Hermosillo born, and Tijuana raised Chef Jair Tellez not only was chosen by GQ Mexico this week as “Chef of the year 2013″, but his other two restaurants Laja (#46) in Valle de Guadalupe, and Merotoro (#26) in Mexico City earned spots in Latin America’s 50 Best list this year. Merotoro also just recently won “People’s Choice” at Travel+Leisure’s 2013 Gourmet Awards.
Dark lacquered wooden tables, modern lighting fixtures, and recycled materials all make up this gorgeous restaurant. The attention to detail is refreshing, and I couldn’t help but notice them more as I walked throughout the space.
The kitchen runs only on wood fire, which adds and unforgettable flavor to the food. As always Chef Jair Tellez, like at his other two restaurants, pays very close attention to the products and where they are sourced that are being served. There is no doubt in my mind that being able to taste that attention to detail only enhances your meal. A focus on tying in the border region of San Diego’s exploding craft beer scene, and Baja California’s bounty of regional spots and products inspires what Verde y Crema has become today.
With one glance at the menu, we tried to hold back and not order every single item. This is a great place to order a few dishes and share them amongst the table, especially along side a crisp glass of craft beer. The small bowl of lime drenched, seasoned nuts and seeds that is brought to your table will have you ordering one first thing. Take a look at their carefully selected craft beer collection that lights up the back of the beautiful bar.
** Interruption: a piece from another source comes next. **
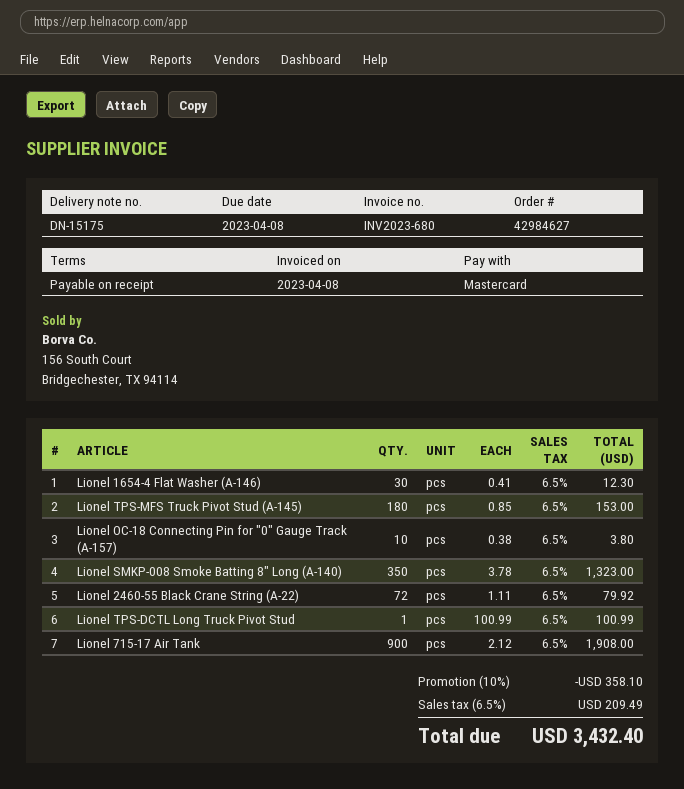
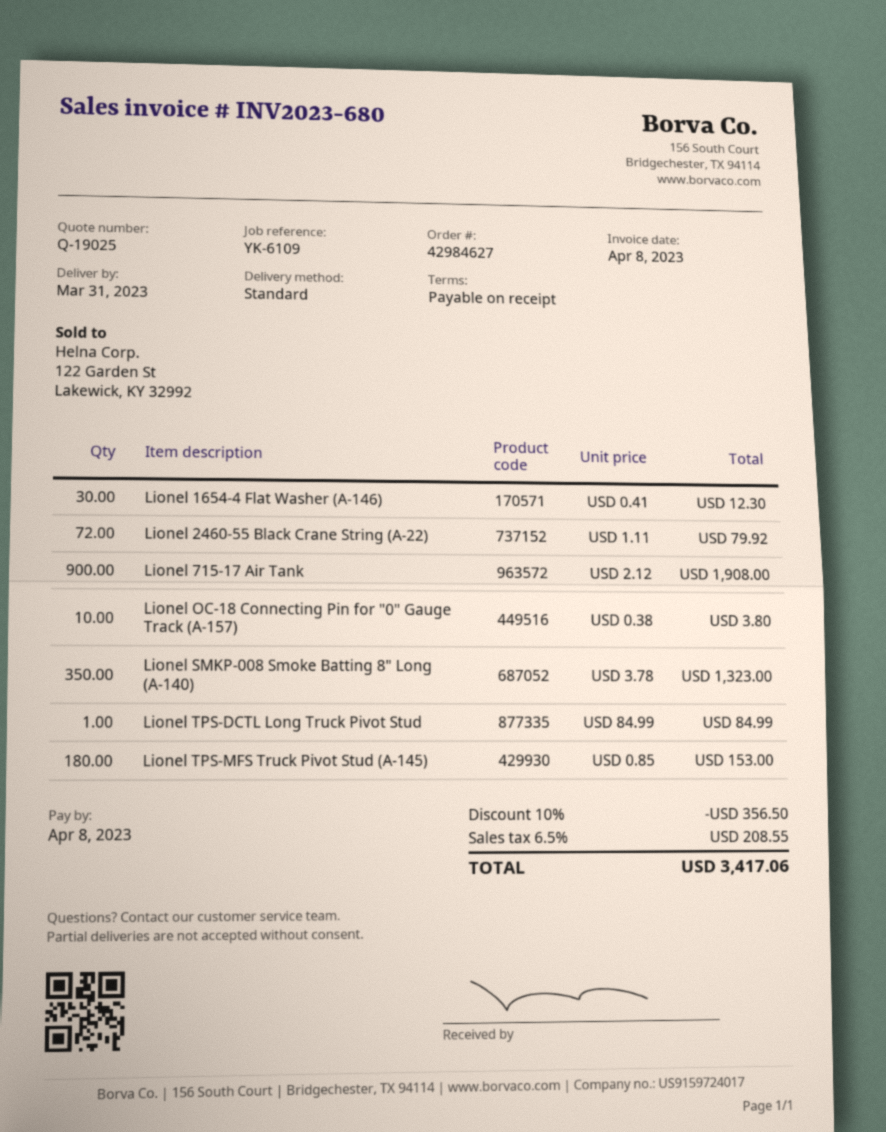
Lionel TPS-DCTL Long Truck Pivot Stud: 1 x 100.99 = 100.99 -> 1 x 84.99 = 84.99
discount: 10% = 358.10 -> 10% = 356.50
tax: 6.5% = 209.49 -> 6.5% = 208.55
total: 3432.40 -> 3417.06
A young and talented Tijuana born, and graduate of Culinary Art school, Martin Vargas was head of the kitchen for the evening. He has worked under instruction of Jair, as well as different kitchens in Puerto Vallarta, Tepoztlan, and Mexico City.
I apologize for any hunger that these following pictures may provoke, but hey just sitting here writing about it makes me wish I was sitting back at that table filled with all of these delicious dishes.
Ensalada de durazno parrillado, lechuga, pepitas de girasol
The citrus dressing on this salad was on point. So light and refreshing, with the sweet peaches that cut the tang just perfectly. I will be ordering the other salads from their menu on my next visit no doubt.
Tacos de carne asada oriental, kimchi, cacahuate japonés
My husband took his first bite of this taco, and all I heard was, “Yes.” That statement makes perfect sense. I mean, we could live off of tacos de carne asada, and the oriental flavors and textures are a fresh and tasty variation.